Assignment 01 – Shaikhah Alhomaizi
In “Women, Race, and Class,” Angela Davis references many figures and events that help the reader understand the relationship between the history of women’s movements to the topics of gender, class and race. Davis provides many examples that show the reader time and time again, that race, gender, and class are linked and cannot be separated. One figure that I found to be a good example of this interrelation is Elizabeth Cady Stanton, who had an integral contribution in the women’s rights movement. Born and raised in a white middle-class family, she was frustrated with her lifestyle. Years later, after becoming a mother and a housewife, she attended the Anti-Slavery Convention in 1840 alongside her abolitionist husband. However, when she attended the convention, she was excluded from fully participating. For example, she wasn’t allowed to speak. Due to experiencing such sexism, she decided to help create a movement that would promote gender equality. Elizabeth helped organize the Seneca Falls Convention in 1840, a convention that focused on justice and equality for women. However, Davis pointed out a fact that was very hypocritical in the message of the convention. The Seneca Falls Convention excluded black women. In my opinion, these two conventions and Elizabeth Cady Stanton’s experience are put by Davis as perfect examples of what happens when we focus on gender and neglect race/class or focus on race and forget gender.
Race (or class) and gender are linked and we cannot separate them. The women who organized the Seneca Falls Convention assumed they were promoting equality for “women,” when they were in fact promoting equality for “White” women. Elizabeth Cady Stanton and her fellow organizers believed that they should respond to the sexism in the anti-slavery movement by focusing on gender, but that led to the exclusion of racial minorities. To truly fight for equality in an inclusive way that reflects people’s experience, we have to look at the intersection of race and gender.
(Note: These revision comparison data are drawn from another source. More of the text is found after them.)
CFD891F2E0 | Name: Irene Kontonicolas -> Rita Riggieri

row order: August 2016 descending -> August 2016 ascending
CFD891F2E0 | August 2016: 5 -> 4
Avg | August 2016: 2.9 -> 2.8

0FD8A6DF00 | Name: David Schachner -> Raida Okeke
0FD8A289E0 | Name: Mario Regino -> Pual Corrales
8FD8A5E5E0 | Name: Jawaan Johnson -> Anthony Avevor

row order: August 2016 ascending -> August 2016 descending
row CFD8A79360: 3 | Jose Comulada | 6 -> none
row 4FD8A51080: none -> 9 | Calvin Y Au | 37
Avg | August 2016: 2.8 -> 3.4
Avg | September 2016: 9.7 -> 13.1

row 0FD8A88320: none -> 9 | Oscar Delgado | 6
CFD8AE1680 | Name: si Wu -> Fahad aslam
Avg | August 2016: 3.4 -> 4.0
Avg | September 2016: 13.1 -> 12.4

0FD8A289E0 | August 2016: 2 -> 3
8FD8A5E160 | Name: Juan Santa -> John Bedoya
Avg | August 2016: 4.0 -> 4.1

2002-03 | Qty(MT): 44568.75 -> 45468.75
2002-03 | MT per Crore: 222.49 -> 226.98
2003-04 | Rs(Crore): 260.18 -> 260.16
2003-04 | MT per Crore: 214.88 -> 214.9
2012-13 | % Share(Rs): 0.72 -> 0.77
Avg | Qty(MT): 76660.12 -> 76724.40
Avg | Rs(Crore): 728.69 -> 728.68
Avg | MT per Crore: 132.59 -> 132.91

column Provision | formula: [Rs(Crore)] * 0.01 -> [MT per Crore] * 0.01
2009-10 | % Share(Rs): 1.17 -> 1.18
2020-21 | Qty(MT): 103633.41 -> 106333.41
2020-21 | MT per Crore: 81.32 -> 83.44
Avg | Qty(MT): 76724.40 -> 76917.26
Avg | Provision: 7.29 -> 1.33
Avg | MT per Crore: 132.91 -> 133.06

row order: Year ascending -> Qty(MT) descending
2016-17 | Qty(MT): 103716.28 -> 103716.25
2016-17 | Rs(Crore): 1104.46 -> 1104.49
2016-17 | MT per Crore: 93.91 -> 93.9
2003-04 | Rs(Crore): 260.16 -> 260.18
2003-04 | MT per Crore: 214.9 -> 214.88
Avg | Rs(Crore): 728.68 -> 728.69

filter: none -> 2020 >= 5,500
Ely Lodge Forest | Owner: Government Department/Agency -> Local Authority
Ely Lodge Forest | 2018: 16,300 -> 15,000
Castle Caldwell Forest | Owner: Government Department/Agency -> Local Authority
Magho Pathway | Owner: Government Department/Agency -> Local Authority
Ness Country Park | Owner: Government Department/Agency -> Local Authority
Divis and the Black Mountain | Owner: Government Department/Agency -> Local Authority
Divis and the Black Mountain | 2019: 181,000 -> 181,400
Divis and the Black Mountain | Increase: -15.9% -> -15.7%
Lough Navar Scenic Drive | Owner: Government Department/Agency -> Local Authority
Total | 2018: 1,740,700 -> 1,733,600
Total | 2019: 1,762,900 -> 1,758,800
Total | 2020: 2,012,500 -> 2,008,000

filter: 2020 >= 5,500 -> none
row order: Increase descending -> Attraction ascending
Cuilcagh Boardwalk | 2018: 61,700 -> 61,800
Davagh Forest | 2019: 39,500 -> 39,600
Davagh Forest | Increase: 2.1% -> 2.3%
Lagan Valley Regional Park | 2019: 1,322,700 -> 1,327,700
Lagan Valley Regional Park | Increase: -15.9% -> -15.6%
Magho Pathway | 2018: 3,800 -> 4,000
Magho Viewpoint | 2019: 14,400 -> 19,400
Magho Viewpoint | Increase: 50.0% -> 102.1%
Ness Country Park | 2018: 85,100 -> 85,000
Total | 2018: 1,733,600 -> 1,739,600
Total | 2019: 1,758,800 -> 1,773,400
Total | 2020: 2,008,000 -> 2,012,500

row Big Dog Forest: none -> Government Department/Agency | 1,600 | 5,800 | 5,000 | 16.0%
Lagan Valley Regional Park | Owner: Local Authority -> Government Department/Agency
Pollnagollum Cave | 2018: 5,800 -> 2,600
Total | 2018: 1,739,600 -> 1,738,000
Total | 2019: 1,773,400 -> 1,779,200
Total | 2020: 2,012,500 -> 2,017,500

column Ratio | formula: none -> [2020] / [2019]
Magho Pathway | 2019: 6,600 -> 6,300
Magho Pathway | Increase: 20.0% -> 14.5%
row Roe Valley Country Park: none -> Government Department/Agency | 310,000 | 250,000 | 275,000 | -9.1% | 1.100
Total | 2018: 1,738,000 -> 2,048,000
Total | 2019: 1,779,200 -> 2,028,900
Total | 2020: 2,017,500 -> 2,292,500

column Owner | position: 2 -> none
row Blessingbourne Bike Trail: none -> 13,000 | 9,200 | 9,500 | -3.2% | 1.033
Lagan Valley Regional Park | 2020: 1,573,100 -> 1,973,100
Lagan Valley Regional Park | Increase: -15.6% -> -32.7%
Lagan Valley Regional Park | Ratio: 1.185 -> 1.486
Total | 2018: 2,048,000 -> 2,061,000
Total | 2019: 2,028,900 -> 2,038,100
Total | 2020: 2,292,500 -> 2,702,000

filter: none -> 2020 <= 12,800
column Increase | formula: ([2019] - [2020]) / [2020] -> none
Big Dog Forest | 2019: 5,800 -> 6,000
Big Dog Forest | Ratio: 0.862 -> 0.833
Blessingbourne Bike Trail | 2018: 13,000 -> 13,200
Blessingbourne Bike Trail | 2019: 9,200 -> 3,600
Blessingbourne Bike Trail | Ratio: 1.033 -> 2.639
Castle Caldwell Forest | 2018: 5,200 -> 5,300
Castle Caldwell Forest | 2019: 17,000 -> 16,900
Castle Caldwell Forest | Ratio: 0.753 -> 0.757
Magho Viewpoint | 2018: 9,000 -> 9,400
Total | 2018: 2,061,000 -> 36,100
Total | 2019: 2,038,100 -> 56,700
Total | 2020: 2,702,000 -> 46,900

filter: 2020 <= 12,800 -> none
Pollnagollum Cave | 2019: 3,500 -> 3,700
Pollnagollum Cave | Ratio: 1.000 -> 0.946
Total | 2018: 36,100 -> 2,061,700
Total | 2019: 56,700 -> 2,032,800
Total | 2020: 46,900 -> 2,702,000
This reading led to reflect on my experience as a woman from a religious minority. As a Muslim woman, my experience is different from women of different races and ethnicities and so are my experiences with inequality. Muslim women face objectification and sexism like many women, but they also face Islamophobia due to their religion. Black women face sexism and racism. Davis shows us that race, gender, and class are related and therefore, any movement that aims to promote true equality must include all of them.